In a related study, HHMI investigator Michael Ehlers used a different genetic technique to introduce the channelrhodopsin-2 gene into mice. In that paper, published in the April 19, 2007 issue of the journal Neuron, Ehlers and his colleagues reported mapping neuronal circuitry in the brains of living mice.

Svoboda and his colleagues used CRACM to take on a mapping project that has been particularly daunting for neuroscientists. Neural connections between the two hemispheres of the brain--known as corpus callosum--are critical to integrating the distinct functions of the brain's hemispheres. However, because the connections project over long distances, researchers have been unable to determine precisely how the hemispheres connect.

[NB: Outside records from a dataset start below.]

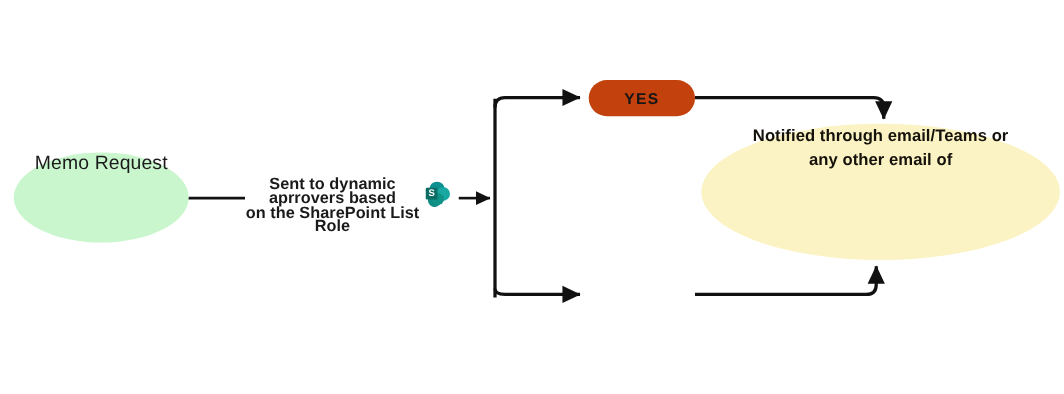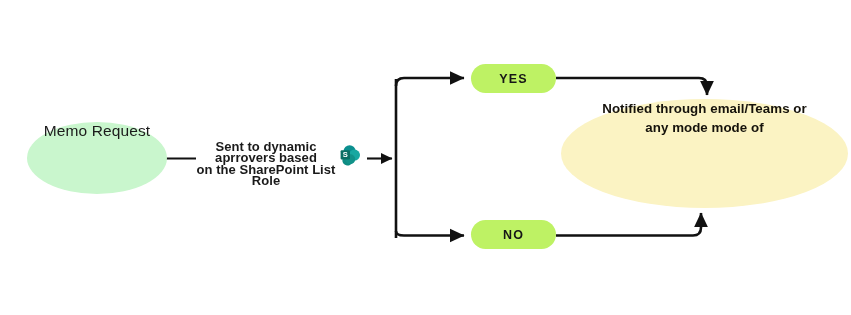--- a/index.html
+++ b/index.html
@@ -26,21 +26,21 @@
   
   .node-ellipse {
     position: absolute;
     display: flex;
     align-items: flex-start;
     justify-content: center;
     text-align: center;
     border-radius: 50%;
   }
   #start-node {
-    left: 27px;
+    left: 11px;
     top: 122px;
     width: 140px;
     height: 72px;
     background: #c9f6cd;
   }
   #start-node .node-text {
     font-size: 15.5px;
     color: #1b1b1b;
     letter-spacing: 0.1px;
     font-weight: 400;
@@ -62,21 +62,21 @@
     letter-spacing: 0.05px;
     padding: 0 26px;
   }
 
   
   .pill {
     position: absolute;
     width: 85px;
     height: 29px;
     border-radius: 15px;
-    background: #bef264;
+    background: #c2410c;
     display: flex;
     align-items: center;
     justify-content: center;
   }
   .pill .pill-text {
     font-size: 12.5px;
     font-weight: 700;
     color: #161616;
     letter-spacing: 1.1px;
   }
@@ -156,24 +156,21 @@
       <circle cx="12.3" cy="16.2" r="4.9" fill="#119289"></circle>
       <rect x="2.6" y="7.2" width="9.4" height="9.4" rx="1.0" fill="#0a6e64"></rect>
       <text x="7.3" y="13.9" text-anchor="middle" font-family="Liberation Sans, sans-serif" font-size="7.6" font-weight="700" fill="#ffffff">S</text>
     </svg>
   </div>
 
   <div id="pill-yes" class="pill">
     <span class="pill-text">YES</span>
   </div>
 
-  <div id="pill-no" class="pill">
-    <span class="pill-text">NO</span>
-  </div>
 
   <div id="end-node" class="node-ellipse">
     <span class="node-text">
       <span>Notified through email/Teams or</span><br>
-      <span>any mode mode of</span><br>
+      <span>any other email of</span><br>
     </span>
   </div>
 
 </div>
 
 </body></html>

Using CRACM, the researchers could perform such long-distance mapping in brain slices from mouse cortex very precisely. “The results were quite surprising,” said Svoboda. “We have preliminary evidence for what I would call a simplifying principle of connectivity. This is important, because we in the field worry that we won't be able to make sense of the complexity of cortical circuits—that axons connecting one brain region to another could choose many different synaptic partners, perhaps a different subset in every case. If that were true, connections between different brain areas would demand new and detailed investigation.

Svoboda and his colleagues found instead that axons originating in particular layers of the brain sought out exactly the same types of neurons as in different brain regions. Similarly, they also appeared to avoid the same types neurons. Svoboda said he believes this finding demonstrates the great value of channelrhodopsin-2-assisted mapping to understanding neural circuitry in a way never before possible.

“CRACM allows exploration of functional anatomy across all length scales of the brain,” said Svoboda. “It further promises to provide the kind of mechanistic and biophysical insights that other techniques have only hinted at. Beyond mapping connectivity, we can explore the properties of the synaptic connections that these neurons make,” he said. “Analyzing the dynamics of synaptic connections is ultimately critical to get a hint of the computations that these circuits perform.”

Svoboda and his colleagues plan to improve CRACM by developing ways to genetically target more specific neuronal subpopulations. They also plan to improve the electrical properties of channelrhodopsin-2, to enable lower levels of the protein to still trigger robust nerve impulses.